[Opening TASK INPUTS section]

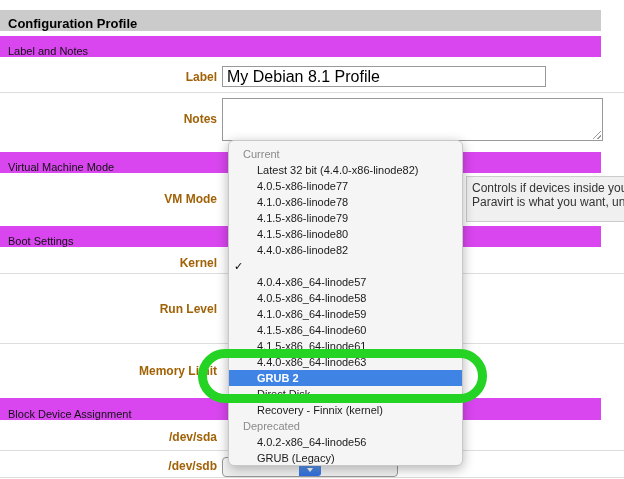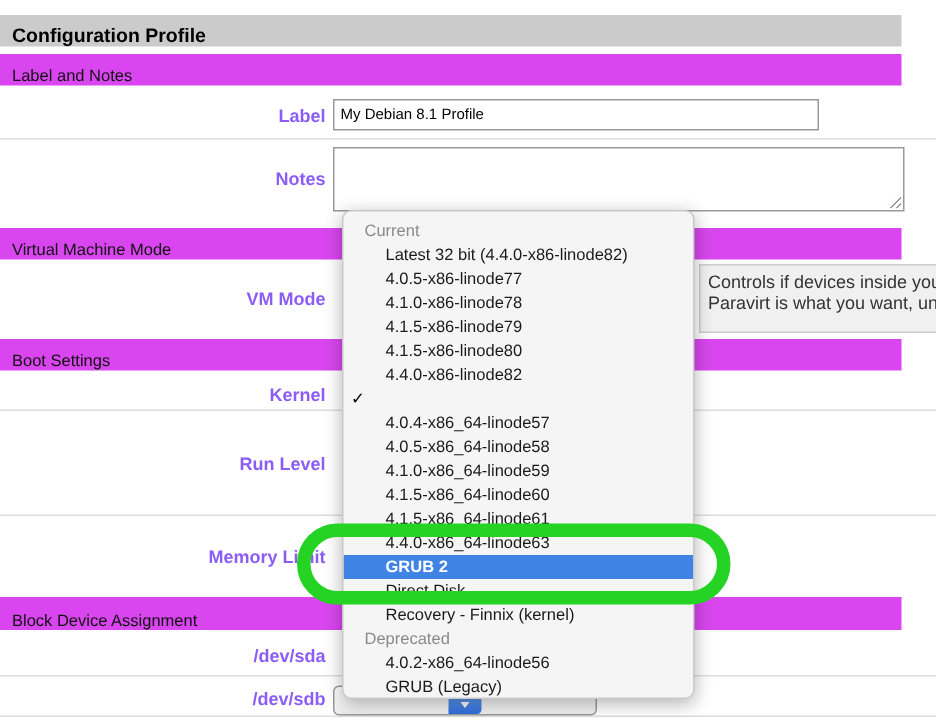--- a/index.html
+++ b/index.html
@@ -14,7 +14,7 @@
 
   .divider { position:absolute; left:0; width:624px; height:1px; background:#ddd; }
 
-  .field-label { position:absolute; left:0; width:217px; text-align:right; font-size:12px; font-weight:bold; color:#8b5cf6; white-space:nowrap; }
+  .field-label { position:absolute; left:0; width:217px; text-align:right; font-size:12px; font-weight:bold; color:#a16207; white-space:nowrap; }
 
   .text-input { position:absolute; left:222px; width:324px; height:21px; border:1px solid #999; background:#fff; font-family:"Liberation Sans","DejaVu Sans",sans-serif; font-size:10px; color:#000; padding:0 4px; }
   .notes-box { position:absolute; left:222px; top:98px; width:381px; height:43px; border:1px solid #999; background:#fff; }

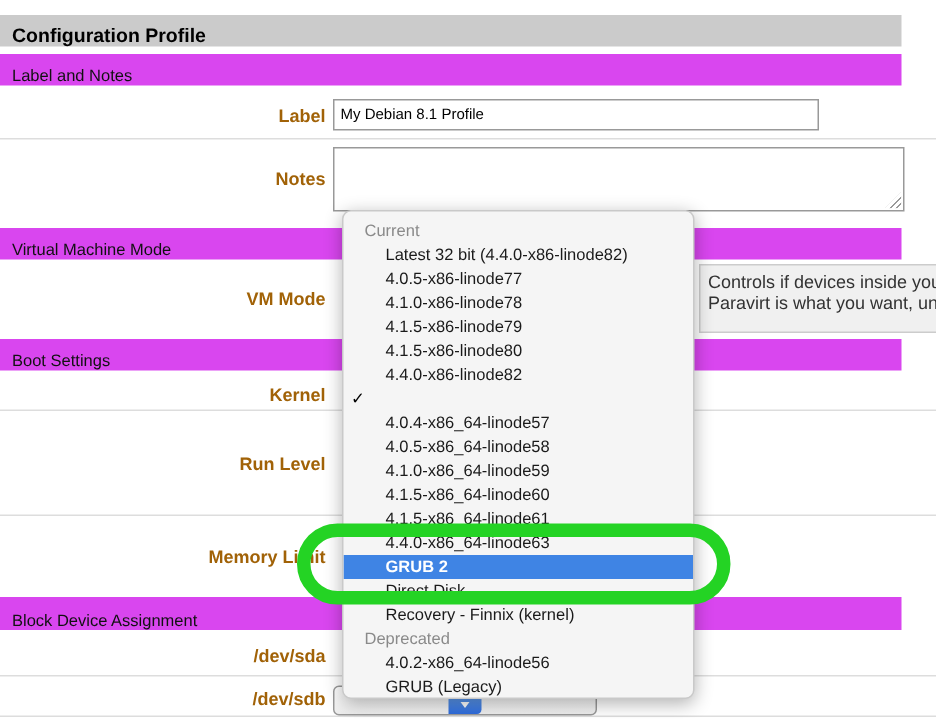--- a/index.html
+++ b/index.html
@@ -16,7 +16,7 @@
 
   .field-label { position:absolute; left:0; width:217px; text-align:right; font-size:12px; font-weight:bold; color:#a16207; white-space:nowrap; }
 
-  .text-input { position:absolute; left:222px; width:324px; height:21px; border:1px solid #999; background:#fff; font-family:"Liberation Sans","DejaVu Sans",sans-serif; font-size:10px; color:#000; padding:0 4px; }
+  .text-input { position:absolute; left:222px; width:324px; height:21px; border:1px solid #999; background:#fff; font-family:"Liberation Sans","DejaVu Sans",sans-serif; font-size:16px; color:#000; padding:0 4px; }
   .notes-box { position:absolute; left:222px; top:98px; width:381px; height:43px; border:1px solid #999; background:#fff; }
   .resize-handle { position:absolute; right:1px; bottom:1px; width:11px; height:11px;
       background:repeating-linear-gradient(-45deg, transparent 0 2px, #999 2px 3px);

[Closing TASK INPUTS section]

- [YOUR TASK] A faithful copy of the entries above is needed, one that contains no images.

- [TASK RESPONSE]
--- a/index.html
+++ b/index.html
@@ -14,7 +14,7 @@
 
   .divider { position:absolute; left:0; width:624px; height:1px; background:#ddd; }
 
-  .field-label { position:absolute; left:0; width:217px; text-align:right; font-size:12px; font-weight:bold; color:#8b5cf6; white-space:nowrap; }
+  .field-label { position:absolute; left:0; width:217px; text-align:right; font-size:12px; font-weight:bold; color:#a16207; white-space:nowrap; }
 
   .text-input { position:absolute; left:222px; width:324px; height:21px; border:1px solid #999; background:#fff; font-family:"Liberation Sans","DejaVu Sans",sans-serif; font-size:10px; color:#000; padding:0 4px; }
   .notes-box { position:absolute; left:222px; top:98px; width:381px; height:43px; border:1px solid #999; background:#fff; }

--- a/index.html
+++ b/index.html
@@ -16,7 +16,7 @@
 
   .field-label { position:absolute; left:0; width:217px; text-align:right; font-size:12px; font-weight:bold; color:#a16207; white-space:nowrap; }
 
-  .text-input { position:absolute; left:222px; width:324px; height:21px; border:1px solid #999; background:#fff; font-family:"Liberation Sans","DejaVu Sans",sans-serif; font-size:10px; color:#000; padding:0 4px; }
+  .text-input { position:absolute; left:222px; width:324px; height:21px; border:1px solid #999; background:#fff; font-family:"Liberation Sans","DejaVu Sans",sans-serif; font-size:16px; color:#000; padding:0 4px; }
   .notes-box { position:absolute; left:222px; top:98px; width:381px; height:43px; border:1px solid #999; background:#fff; }
   .resize-handle { position:absolute; right:1px; bottom:1px; width:11px; height:11px;
       background:repeating-linear-gradient(-45deg, transparent 0 2px, #999 2px 3px);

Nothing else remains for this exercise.